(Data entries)
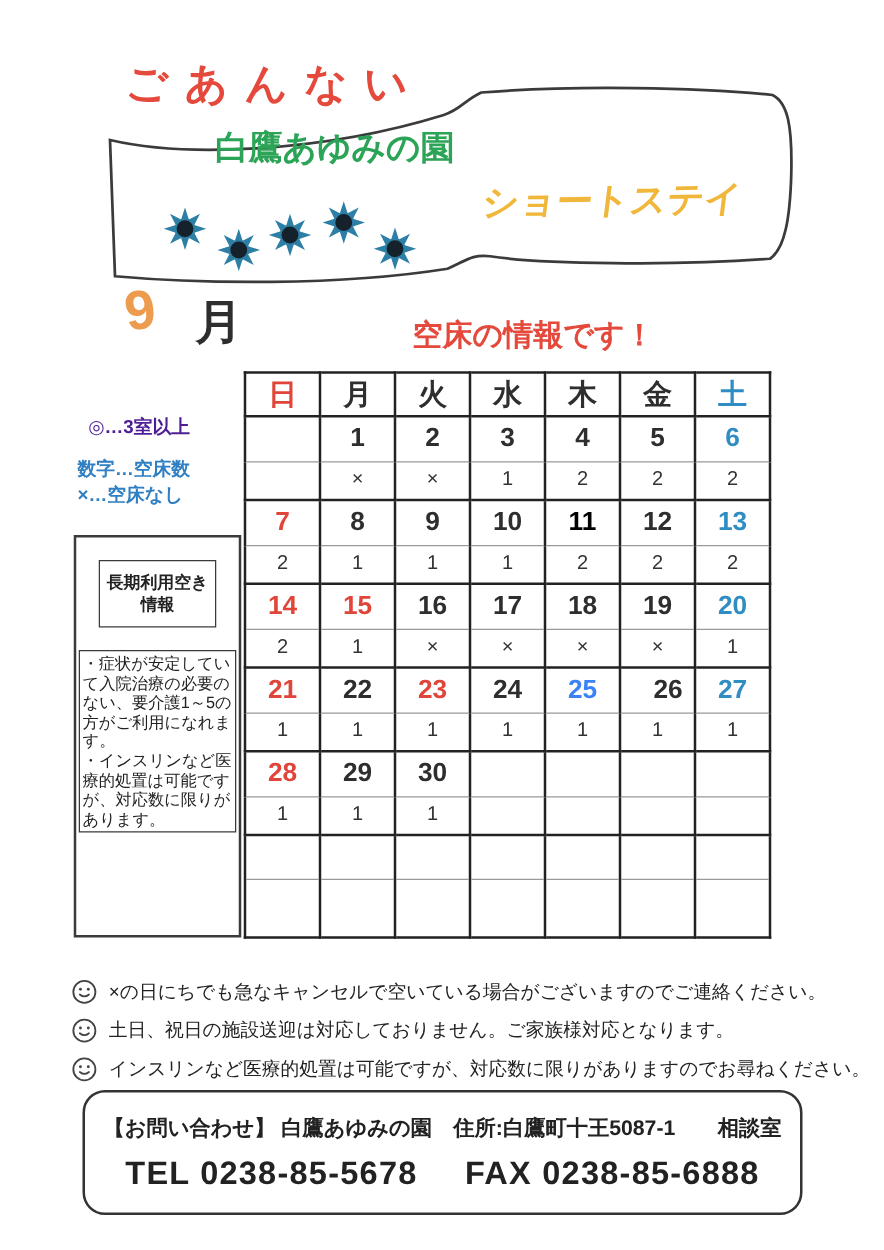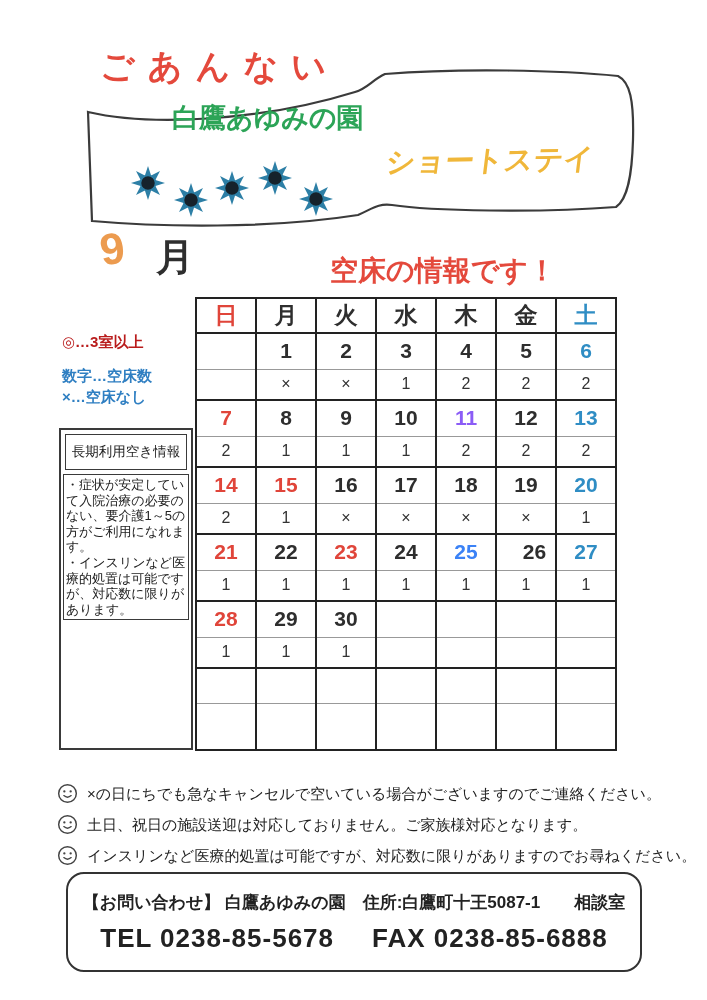--- a/index.html
+++ b/index.html
@@ -26,7 +26,7 @@
   
   .month-number{left:100px;top:224px;font-size:44px;font-weight:bold;color:#ec9b4f;transform:rotate(-8deg);}
   .month-suffix{left:156px;top:232px;font-size:38px;font-weight:bold;color:#2e2e2e;}
-  .headline{left:330px;top:252px;font-size:28px;font-weight:bold;color:#e4493c;white-space:nowrap;}
+  .headline{left:330px;top:252px;font-size:24px;font-weight:bold;color:#e4493c;white-space:nowrap;}
 
   
   .legend{left:62px;top:331px;font-size:15px;font-weight:bold;line-height:1.4;}

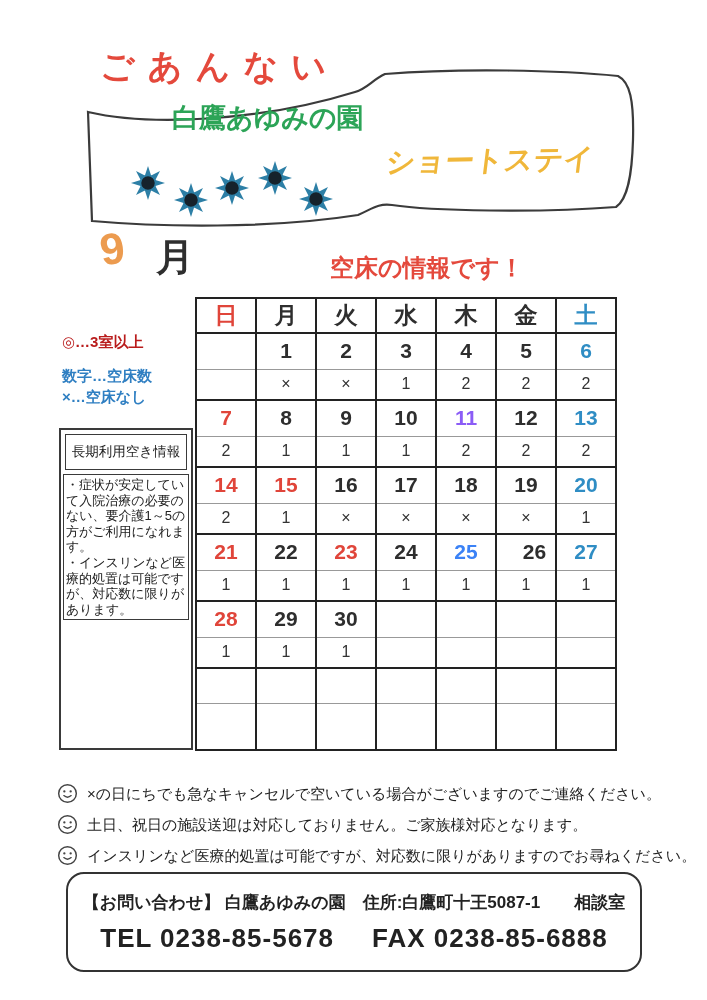--- a/index.html
+++ b/index.html
@@ -30,7 +30,7 @@
 
   
   .legend{left:62px;top:331px;font-size:15px;font-weight:bold;line-height:1.4;}
-  .legend-line1{color:#b91c1c;margin-bottom:13px;}
+  .legend-line1{color:#4c1d95;margin-bottom:13px;text-align:right;}
   .legend-line2,.legend-line3{color:#2f7fc2;}
 
   

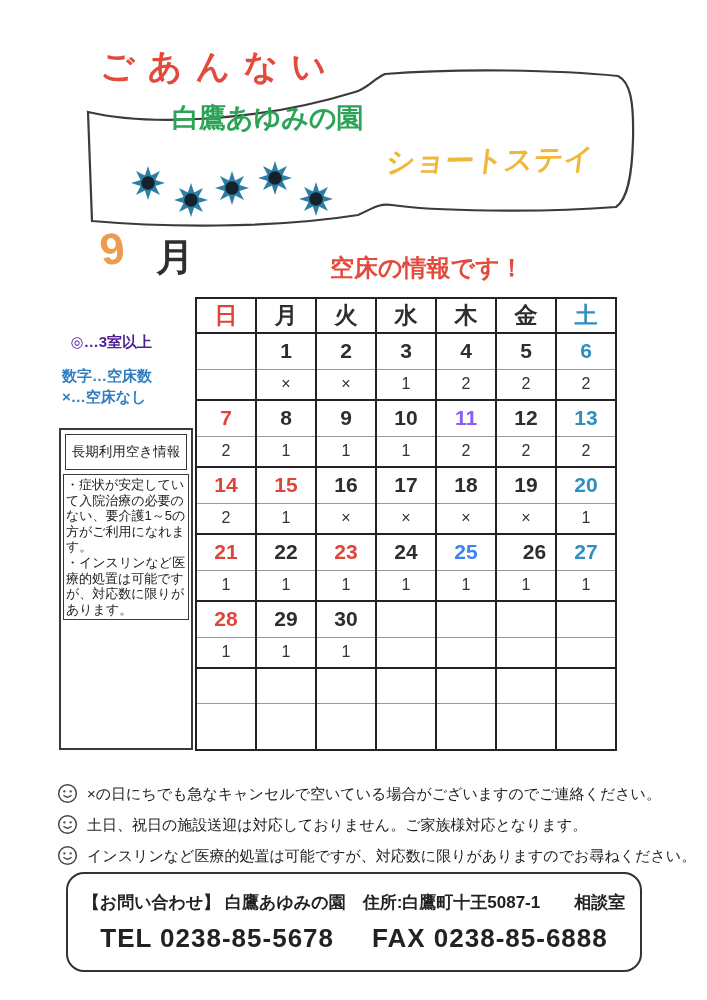--- a/index.html
+++ b/index.html
@@ -163,7 +163,7 @@
           <td style="color: rgb(46, 46, 46);">8</td>
           <td style="color: rgb(46, 46, 46);">9</td>
           <td style="color: rgb(46, 46, 46);">10</td>
-          <td style="color: #8b5cf6;">11</td>
+          <td style="color: #000000;">11</td>
           <td style="color: rgb(46, 46, 46);">12</td>
           <td style="color: rgb(47, 141, 196);">13</td>
         </tr>

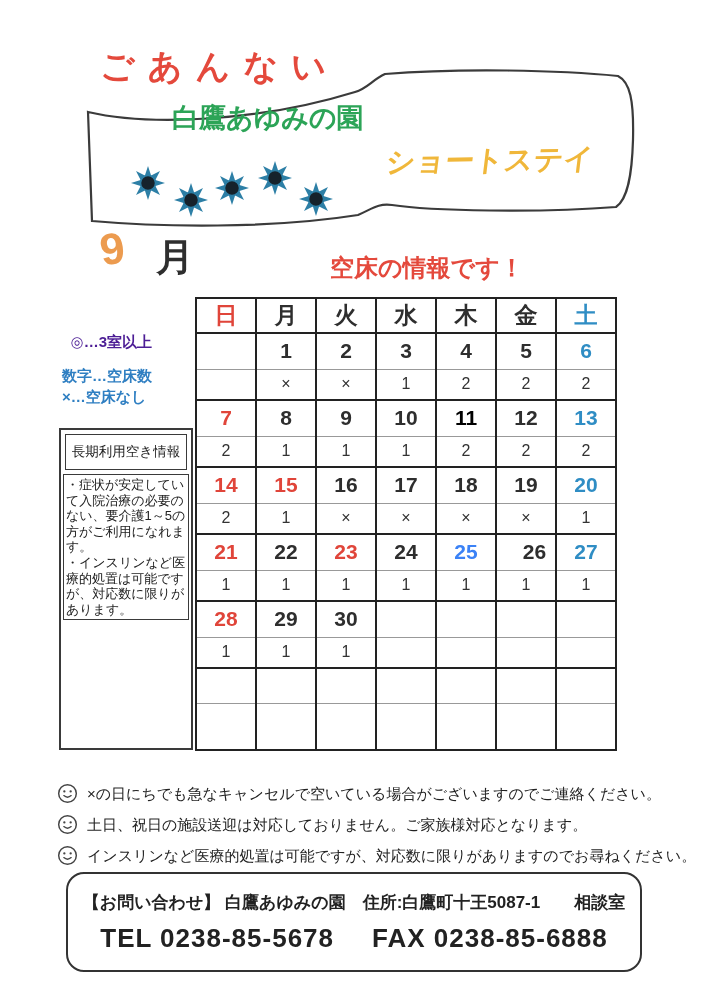--- a/index.html
+++ b/index.html
@@ -39,8 +39,8 @@
     border:2px solid #3a3a3a;background:#fff;box-sizing:border-box;
   }
   .longterm-title{
-    margin:4px;border:1.5px solid #3a3a3a;padding:8px 1px;
-    font-size:13.5px;font-weight:normal;text-align:center;color:#222;
+    margin:18px;border:1.5px solid #3a3a3a;padding:8px 1px;
+    font-size:13.5px;font-weight:bold;text-align:center;color:#222;
   }
   .longterm-status{color:#e0432f;font-size:13.5px;font-weight:bold;padding:2px 3px 6px 3px;line-height:1.25;}
   .longterm-notes{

* _Requirement_:
Return exactly the lines of the data, beginning with the first and ending with the line containing "margin:18px;border:1.5px solid #3a3a3a;padding:8px 1px;". Skip the pictures.

* _Result of the exercise_:
--- a/index.html
+++ b/index.html
@@ -26,7 +26,7 @@
   
   .month-number{left:100px;top:224px;font-size:44px;font-weight:bold;color:#ec9b4f;transform:rotate(-8deg);}
   .month-suffix{left:156px;top:232px;font-size:38px;font-weight:bold;color:#2e2e2e;}
-  .headline{left:330px;top:252px;font-size:28px;font-weight:bold;color:#e4493c;white-space:nowrap;}
+  .headline{left:330px;top:252px;font-size:24px;font-weight:bold;color:#e4493c;white-space:nowrap;}
 
   
   .legend{left:62px;top:331px;font-size:15px;font-weight:bold;line-height:1.4;}

--- a/index.html
+++ b/index.html
@@ -30,7 +30,7 @@
 
   
   .legend{left:62px;top:331px;font-size:15px;font-weight:bold;line-height:1.4;}
-  .legend-line1{color:#b91c1c;margin-bottom:13px;}
+  .legend-line1{color:#4c1d95;margin-bottom:13px;text-align:right;}
   .legend-line2,.legend-line3{color:#2f7fc2;}
 
   

--- a/index.html
+++ b/index.html
@@ -163,7 +163,7 @@
           <td style="color: rgb(46, 46, 46);">8</td>
           <td style="color: rgb(46, 46, 46);">9</td>
           <td style="color: rgb(46, 46, 46);">10</td>
-          <td style="color: #8b5cf6;">11</td>
+          <td style="color: #000000;">11</td>
           <td style="color: rgb(46, 46, 46);">12</td>
           <td style="color: rgb(47, 141, 196);">13</td>
         </tr>

--- a/index.html
+++ b/index.html
@@ -39,8 +39,8 @@
     border:2px solid #3a3a3a;background:#fff;box-sizing:border-box;
   }
   .longterm-title{
-    margin:4px;border:1.5px solid #3a3a3a;padding:8px 1px;
-    font-size:13.5px;font-weight:normal;text-align:center;color:#222;
+    margin:18px;border:1.5px solid #3a3a3a;padding:8px 1px;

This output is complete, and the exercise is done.